From the inception of the field, developmental psychopathologists have adopted an organismic, holistic, transactional framework for conceptualizing individual differences in normal and atypical development (e.g., Cicchetti, 1993, Cicchetti and Cohen, 1995, Cummings et al., 2000, Garmezy and Rutter, 1983, Sameroff, 1983, Sameroff, 1995 and Sroufe and Rutter, 1984). These scholars often frame their models in terms of organizational principles and systems language which resonate strongly with dynamic systems (DS) principles in general and principles of self-organization in particular. The systems theories that inform models in developmental psychopathology include: General Systems Theory (Sameroff, 1983, Sameroff, 1995 and von Bertalanffy, 1968), Developmental Systems Theory (Ford & Lerner, 1992), the ecological framework (Bronfenbrenner, 1979), contextualism (Dixon & Lerner, 1988), the transactional perspective (Dumas, LaFrenier, & Serketich, 1995), the organizational approach (Cicchetti and Schneider-Rosen, 1986, Garmezy, 1974 and Sroufe and Rutter, 1984), the holistic-interactionistic view (Bergman & Magnusson, 1997), and the epigenetic view (Gottlieb, 1991 and Gottlieb, 1992). As a class of models, these approaches focus on process-level accounts of human behavior and on the context dependence and heterogeneity of developmental phenomena. They are concerned with the equi- and multifinality of development, the hierarchically embedded nature of intrapersonal (e.g., neurochemical activity, cognitive, and emotional processes), interpersonal (e.g., parent–child relationships; peer networks), and higher order social systems (e.g., communities, cultures). They are also fundamentally concerned with the mechanisms that underlie change and novelty (as well as stability) in normal and clinically significant trajectories.

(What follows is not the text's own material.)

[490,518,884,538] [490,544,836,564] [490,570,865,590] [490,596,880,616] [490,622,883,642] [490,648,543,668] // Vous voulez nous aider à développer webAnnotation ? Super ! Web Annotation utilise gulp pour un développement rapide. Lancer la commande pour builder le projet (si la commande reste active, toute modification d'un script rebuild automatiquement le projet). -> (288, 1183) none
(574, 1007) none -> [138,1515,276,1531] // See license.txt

Because of their long-standing familiarity with systems concepts in general, many developmental psychopathologists are already familiar with at least some DS concepts. For the sake of clarity, however, it is important to delineate the DS framework from the systems approaches mentioned previously (Lewis, 2000). Formally, a dynamical system is a set of mathematical equations that specify how a system changes over time. The various patterns and processes that emerge from this set of equations rely on a technical language originally developed in the fields of mathematics and physics. The concepts derived from this mathematical framework comprise the principles of DS. Thus, what I refer to as dynamic systems principles is a meta-theoretical framework that encompasses a set of abstract concepts that have been applied in different disciplines (e.g., physics, chemistry, biology, and psychology) and to various phenomena (e.g., lasers, ant colonies, and brain dynamics) at vastly different scales of analysis (from cells to economic trends and from milliseconds to millenia).

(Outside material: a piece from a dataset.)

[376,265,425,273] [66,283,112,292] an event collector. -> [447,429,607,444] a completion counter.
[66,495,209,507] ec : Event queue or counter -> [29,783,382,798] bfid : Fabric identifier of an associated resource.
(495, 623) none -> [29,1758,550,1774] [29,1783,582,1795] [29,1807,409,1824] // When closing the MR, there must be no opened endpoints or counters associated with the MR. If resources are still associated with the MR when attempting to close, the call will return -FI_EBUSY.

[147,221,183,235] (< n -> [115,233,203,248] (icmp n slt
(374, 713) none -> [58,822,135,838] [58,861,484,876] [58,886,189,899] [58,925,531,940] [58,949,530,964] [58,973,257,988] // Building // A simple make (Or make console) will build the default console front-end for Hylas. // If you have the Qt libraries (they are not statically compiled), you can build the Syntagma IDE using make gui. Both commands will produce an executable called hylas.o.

DS principles provide a framework for describing how novel forms emerge and stabilize through a system’s own internal feedback activities (Prigogine and Stengers, 1984 and von Bertalanffy, 1968). This process is known as self-organization and refers to the spontaneously generated (i.e., emergent) order in complex, adaptive systems. I follow other developmentalists (e.g., Fogel and Thelen, 1987, Keating, 1990, Lewis, 1995, Thelen and Smith, 1994 and van Geert, 1991) who find that DS concepts—especially notions of self-organization, attractors on a state space, feedback, and phase transitions—carry compelling explanatory power that can help us model the processes that give rise to, and maintain, normative and idiosyncratic developmental pathways.